> **TASK**: For this exercise, output every line of the data as it stands.

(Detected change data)
#####
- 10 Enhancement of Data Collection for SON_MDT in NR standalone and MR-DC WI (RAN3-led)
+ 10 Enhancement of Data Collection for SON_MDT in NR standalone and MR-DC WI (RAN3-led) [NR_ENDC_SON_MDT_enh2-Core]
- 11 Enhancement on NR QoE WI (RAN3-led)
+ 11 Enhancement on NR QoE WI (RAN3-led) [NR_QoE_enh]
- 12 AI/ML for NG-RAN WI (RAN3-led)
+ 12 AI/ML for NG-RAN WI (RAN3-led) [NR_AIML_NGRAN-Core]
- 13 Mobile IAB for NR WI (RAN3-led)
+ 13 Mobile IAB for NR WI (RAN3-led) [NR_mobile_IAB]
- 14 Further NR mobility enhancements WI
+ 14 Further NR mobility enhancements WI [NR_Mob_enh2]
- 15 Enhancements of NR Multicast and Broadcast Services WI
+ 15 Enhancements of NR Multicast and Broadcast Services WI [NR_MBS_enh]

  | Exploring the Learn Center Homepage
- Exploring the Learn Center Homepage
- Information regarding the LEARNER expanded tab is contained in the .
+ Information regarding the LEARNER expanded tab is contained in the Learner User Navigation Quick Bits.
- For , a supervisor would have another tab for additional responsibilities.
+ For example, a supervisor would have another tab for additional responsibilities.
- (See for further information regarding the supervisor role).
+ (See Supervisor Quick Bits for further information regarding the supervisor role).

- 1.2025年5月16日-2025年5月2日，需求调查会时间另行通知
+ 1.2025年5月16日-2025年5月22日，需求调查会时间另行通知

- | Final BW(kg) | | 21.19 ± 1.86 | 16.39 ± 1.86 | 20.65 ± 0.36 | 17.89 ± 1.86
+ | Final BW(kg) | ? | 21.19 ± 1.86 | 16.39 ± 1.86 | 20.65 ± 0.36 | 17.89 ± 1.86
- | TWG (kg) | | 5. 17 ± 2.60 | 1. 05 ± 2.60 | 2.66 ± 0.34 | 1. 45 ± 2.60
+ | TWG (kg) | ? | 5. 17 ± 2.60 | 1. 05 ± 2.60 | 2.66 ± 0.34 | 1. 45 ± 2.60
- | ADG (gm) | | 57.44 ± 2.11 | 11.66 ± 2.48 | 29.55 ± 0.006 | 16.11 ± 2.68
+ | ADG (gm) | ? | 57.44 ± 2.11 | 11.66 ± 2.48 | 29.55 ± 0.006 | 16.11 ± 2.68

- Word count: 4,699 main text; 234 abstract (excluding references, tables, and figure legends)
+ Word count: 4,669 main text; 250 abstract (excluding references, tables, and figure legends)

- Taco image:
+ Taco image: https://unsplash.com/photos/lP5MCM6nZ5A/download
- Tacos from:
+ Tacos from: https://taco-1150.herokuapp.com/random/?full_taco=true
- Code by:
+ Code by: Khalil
#####
> **RESULT OF THE TASK**:
- 10 Enhancement of Data Collection for SON_MDT in NR standalone and MR-DC WI (RAN3-led)
+ 10 Enhancement of Data Collection for SON_MDT in NR standalone and MR-DC WI (RAN3-led) [NR_ENDC_SON_MDT_enh2-Core]
- 11 Enhancement on NR QoE WI (RAN3-led)
+ 11 Enhancement on NR QoE WI (RAN3-led) [NR_QoE_enh]
- 12 AI/ML for NG-RAN WI (RAN3-led)
+ 12 AI/ML for NG-RAN WI (RAN3-led) [NR_AIML_NGRAN-Core]
- 13 Mobile IAB for NR WI (RAN3-led)
+ 13 Mobile IAB for NR WI (RAN3-led) [NR_mobile_IAB]
- 14 Further NR mobility enhancements WI
+ 14 Further NR mobility enhancements WI [NR_Mob_enh2]
- 15 Enhancements of NR Multicast and Broadcast Services WI
+ 15 Enhancements of NR Multicast and Broadcast Services WI [NR_MBS_enh]

  | Exploring the Learn Center Homepage
- Exploring the Learn Center Homepage
- Information regarding the LEARNER expanded tab is contained in the .
+ Information regarding the LEARNER expanded tab is contained in the Learner User Navigation Quick Bits.
- For , a supervisor would have another tab for additional responsibilities.
+ For example, a supervisor would have another tab for additional responsibilities.
- (See for further information regarding the supervisor role).
+ (See Supervisor Quick Bits for further information regarding the supervisor role).

- 1.2025年5月16日-2025年5月2日，需求调查会时间另行通知
+ 1.2025年5月16日-2025年5月22日，需求调查会时间另行通知

- | Final BW(kg) | | 21.19 ± 1.86 | 16.39 ± 1.86 | 20.65 ± 0.36 | 17.89 ± 1.86
+ | Final BW(kg) | ? | 21.19 ± 1.86 | 16.39 ± 1.86 | 20.65 ± 0.36 | 17.89 ± 1.86
- | TWG (kg) | | 5. 17 ± 2.60 | 1. 05 ± 2.60 | 2.66 ± 0.34 | 1. 45 ± 2.60
+ | TWG (kg) | ? | 5. 17 ± 2.60 | 1. 05 ± 2.60 | 2.66 ± 0.34 | 1. 45 ± 2.60
- | ADG (gm) | | 57.44 ± 2.11 | 11.66 ± 2.48 | 29.55 ± 0.006 | 16.11 ± 2.68
+ | ADG (gm) | ? | 57.44 ± 2.11 | 11.66 ± 2.48 | 29.55 ± 0.006 | 16.11 ± 2.68

- Word count: 4,699 main text; 234 abstract (excluding references, tables, and figure legends)
+ Word count: 4,669 main text; 250 abstract (excluding references, tables, and figure legends)

- Taco image:
+ Taco image: https://unsplash.com/photos/lP5MCM6nZ5A/download
- Tacos from:
+ Tacos from: https://taco-1150.herokuapp.com/random/?full_taco=true
- Code by:
+ Code by: Khalil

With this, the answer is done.